• _PROBLEM TO SOLVE_: Begin with the line in which "2014年 | 金属制品业大中型工业企业港澳台资本金: 307.67 -> 302.67" appears and end with the final line of the entries. Retype each one exactly and add nothing.

/---

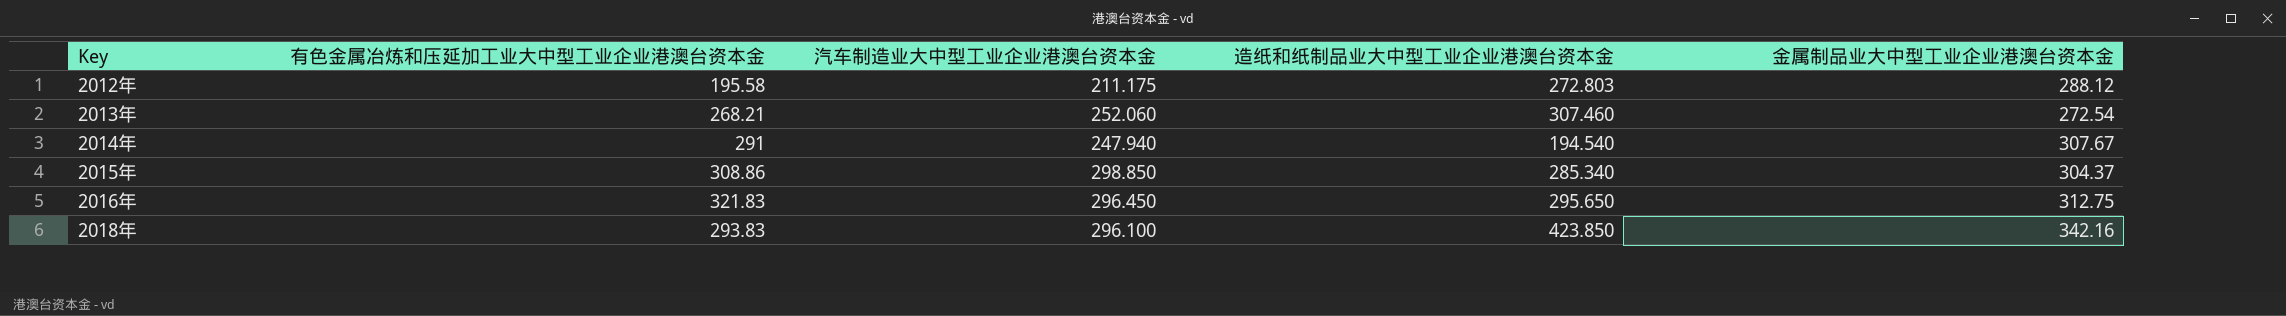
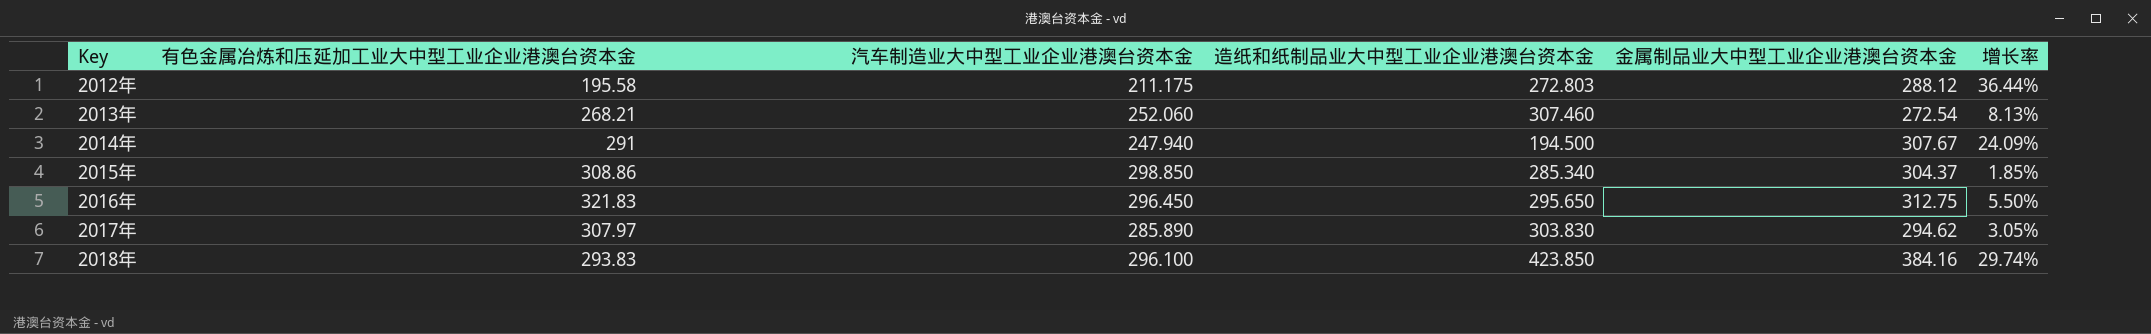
column 增长率 | formula: none -> ([金属制品业大中型工业企业港澳台资本金] - [汽车制造业大中型工业企业港澳台资本金]) / [汽车制造业大中型工业企业港澳台资本金]
2014年 | 造纸和纸制品业大中型工业企业港澳台资本金: 194.540 -> 194.500
row 2017年: none -> 307.97 | 285.890 | 303.830 | 294.62 | 3.05%
2018年 | 金属制品业大中型工业企业港澳台资本金: 342.16 -> 384.16

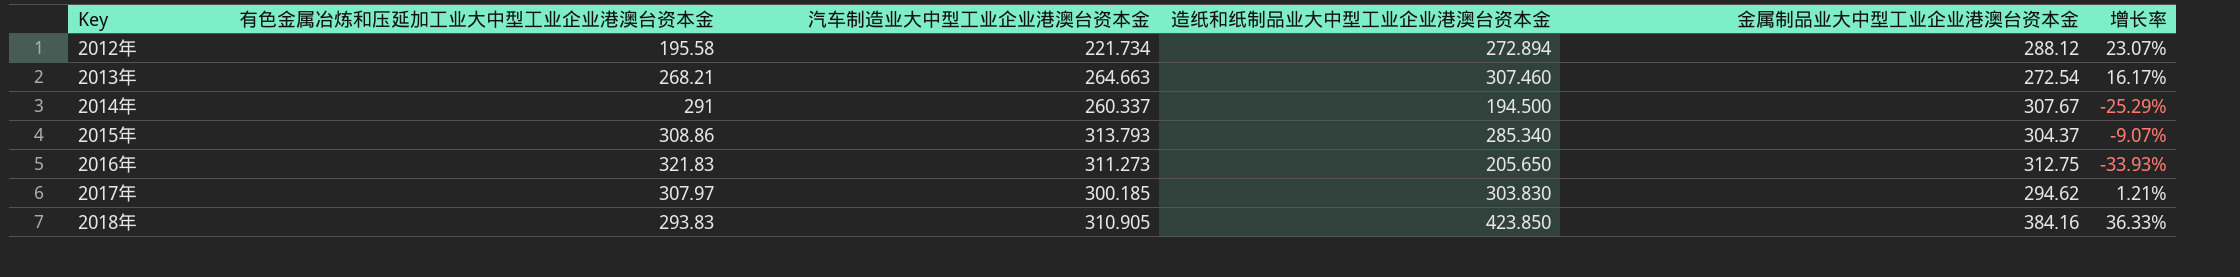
column 增长率 | formula: ([金属制品业大中型工业企业港澳台资本金] - [汽车制造业大中型工业企业港澳台资本金]) / [汽车制造业大中型工业企业港澳台资本金] -> ([造纸和纸制品业大中型工业企业港澳台资本金] - [汽车制造业大中型工业企业港澳台资本金]) / [汽车制造业大中型工业企业港澳台资本金]
2012年 | 汽车制造业大中型工业企业港澳台资本金: 211.175 -> 221.734
2012年 | 造纸和纸制品业大中型工业企业港澳台资本金: 272.803 -> 272.894
2013年 | 汽车制造业大中型工业企业港澳台资本金: 252.060 -> 264.663
2014年 | 汽车制造业大中型工业企业港澳台资本金: 247.940 -> 260.337
2015年 | 汽车制造业大中型工业企业港澳台资本金: 298.850 -> 313.793
2016年 | 汽车制造业大中型工业企业港澳台资本金: 296.450 -> 311.273
2016年 | 造纸和纸制品业大中型工业企业港澳台资本金: 295.650 -> 205.650
2017年 | 汽车制造业大中型工业企业港澳台资本金: 285.890 -> 300.185
2018年 | 汽车制造业大中型工业企业港澳台资本金: 296.100 -> 310.905

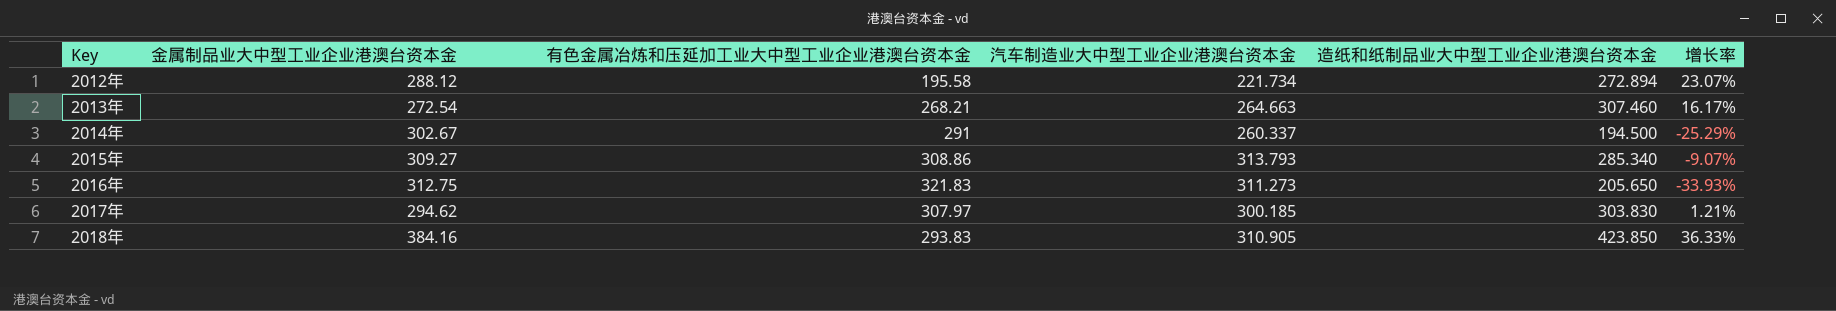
column 金属制品业大中型工业企业港澳台资本金 | position: 5 -> 2
2014年 | 金属制品业大中型工业企业港澳台资本金: 307.67 -> 302.67
2015年 | 金属制品业大中型工业企业港澳台资本金: 304.37 -> 309.27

\---

• _TASK RESULT_:
2014年 | 金属制品业大中型工业企业港澳台资本金: 307.67 -> 302.67
2015年 | 金属制品业大中型工业企业港澳台资本金: 304.37 -> 309.27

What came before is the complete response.